Klughardt worked as a conductor and music director in many German cities including Posen,
Neustrelitz and Lubeck. From 1869 to 1873 he worked at the court theater in Weimar, where he became
friends with Franz Liszt. In 1873 he met Richard Wagner; Klughardt attended the first Bayreuth
festival, and in 1892-3 he conducted Wagner's Ring cycle in Dessau. Klughardt also enjoyed a
cordial professional relationship with Brahms' favorite violinist Joseph Joachim, whose quartet
premiered both of Klughardt's string quartets and to whom Klughardt dedicated his Piano Quintet.
Stylistically, Klughardt's music draws on both the Liszt/Wagner school and the Brahms/Schumann
tradition; much of his harmonic language is clearly influenced by Liszt, but his forms and structural
elements generally follow the traditions of Beethoven and his fellow classicists.

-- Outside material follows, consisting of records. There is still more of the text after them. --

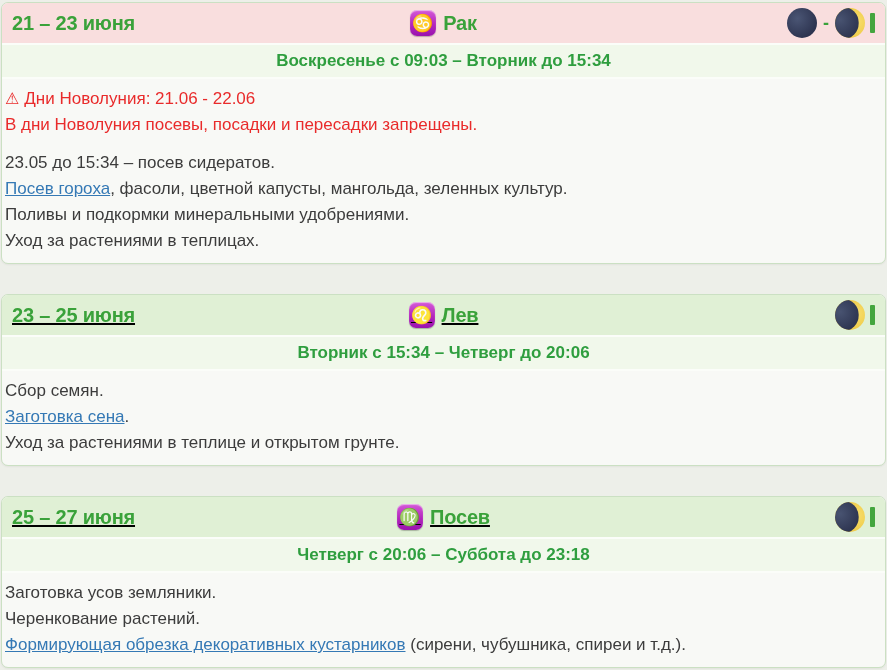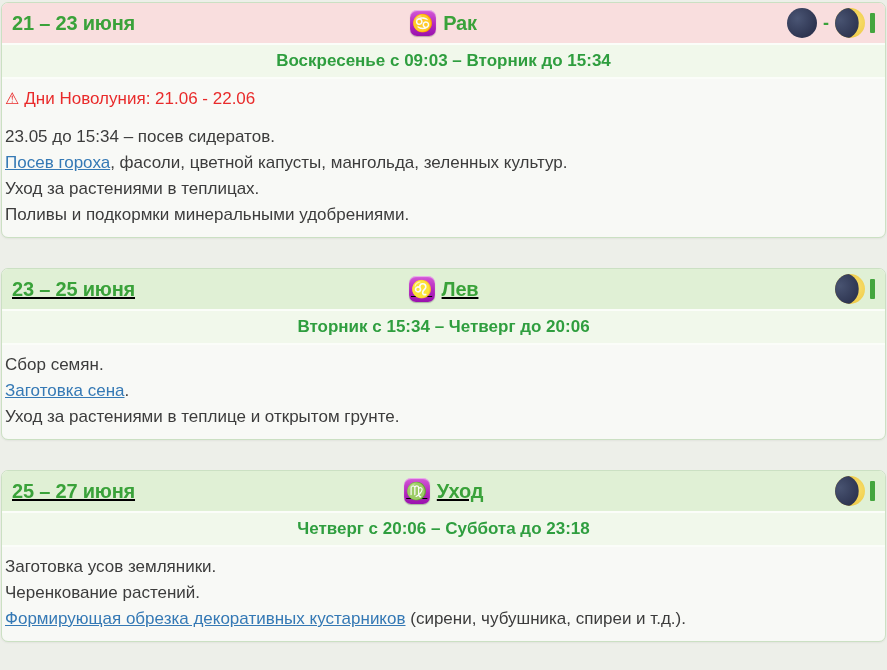--- a/index.html
+++ b/index.html
@@ -74,25 +74,26 @@
           <span class="moon-dash">-</span>
           <span class="moon waxing-crescent"></span>
           <span class="phase-bar"></span>
         </div>
     </div>
     <div class="card-subheader">
       <span class="period-text">Воскресенье с 09:03 – Вторник до 15:34</span>
     </div>
     <div class="card-body">
         <div class="line red"><span class="warn-icon">⚠</span><span>Дни Новолуния: 21.06 - 22.06</span></div>
+        <div class="line red"><span>В дни Новолуния посевы, посадки и пересадки запрещены.</span></div>
         <div class="line blank"></div>
         <div class="line"><span>23.05 до 15:34 – посев сидератов.</span></div>
         <div class="line"><a>Посев гороха</a><span>, фасоли, цветной капусты, мангольда, зеленных культур.</span></div>
+        <div class="line"><span>Поливы и подкормки минеральными удобрениями.</span></div>
         <div class="line"><span>Уход за растениями в теплицах.</span></div>
-        <div class="line"><span>Поливы и подкормки минеральными удобрениями.</span></div>
       </div>
   </div>
 
   <div class="card">
     <div class="card-header green">
       <div class="header-left">
         <span class="date-range">23 – 25 июня</span>
       </div>
       <div class="header-center">
         <span class="zodiac-icon">♌</span>
@@ -113,21 +114,21 @@
       </div>
   </div>
 
   <div class="card">
     <div class="card-header green">
       <div class="header-left">
         <span class="date-range">25 – 27 июня</span>
       </div>
       <div class="header-center">
         <span class="zodiac-icon">♍</span>
-        <span class="zodiac-name">Уход</span>
+        <span class="zodiac-name">Посев</span>
       </div>
       <div class="header-right">
           <span class="moon waxing-crescent"></span>
           <span class="phase-bar"></span>
         </div>
     </div>
     <div class="card-subheader">
       <span class="period-text">Четверг с 20:06 – Суббота до 23:18</span>
     </div>
     <div class="card-body">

The Violin Concerto was written and published in 1895. It was very well received and performed
throughout Europe by several violinists. Friedrich Seitz, the concertmaster of the Dessau orchestra,
performed the premiere; Leipzig Gewandhaus Orchestra concertmaster Karl Prill performed the
concerto in Berlin, Frankfurt and Prague, and the French violinist Joseph Debroux is said to have
performed it from Paris to St. Petersburg. However, the concerto has not remained in the standard
repertoire for violinists, and these performances will be its US premiere.
The concerto is in three movements, with an accompanied cadenza forming a bridge between the first
and second movements. This Lisztian dramatic recitative section highlights a motive that Klughardt
uses in each movement of the work, a rhythmic cell that is sometimes referred to as the Fate-motive this rhythm appears near the end of Wagner's Gotterdammerung, the last opera in the Ring cycle. The
first movement is written in classical sonata form, and introduces the Wagnerian motive quietly at the
end of the exposition. The beautiful second movement is reminiscent of the slow movement of the
Bruch violin concerto, as is the linking of the first and second movements, and the third movement has
a joyous German country dance feel. The whole piece is very integrated between soloist and orchestra;
rather than the common impression of an orchestra backing up a soloist, this concerto presents a
delightful and inventive conversation between violin and orchestra.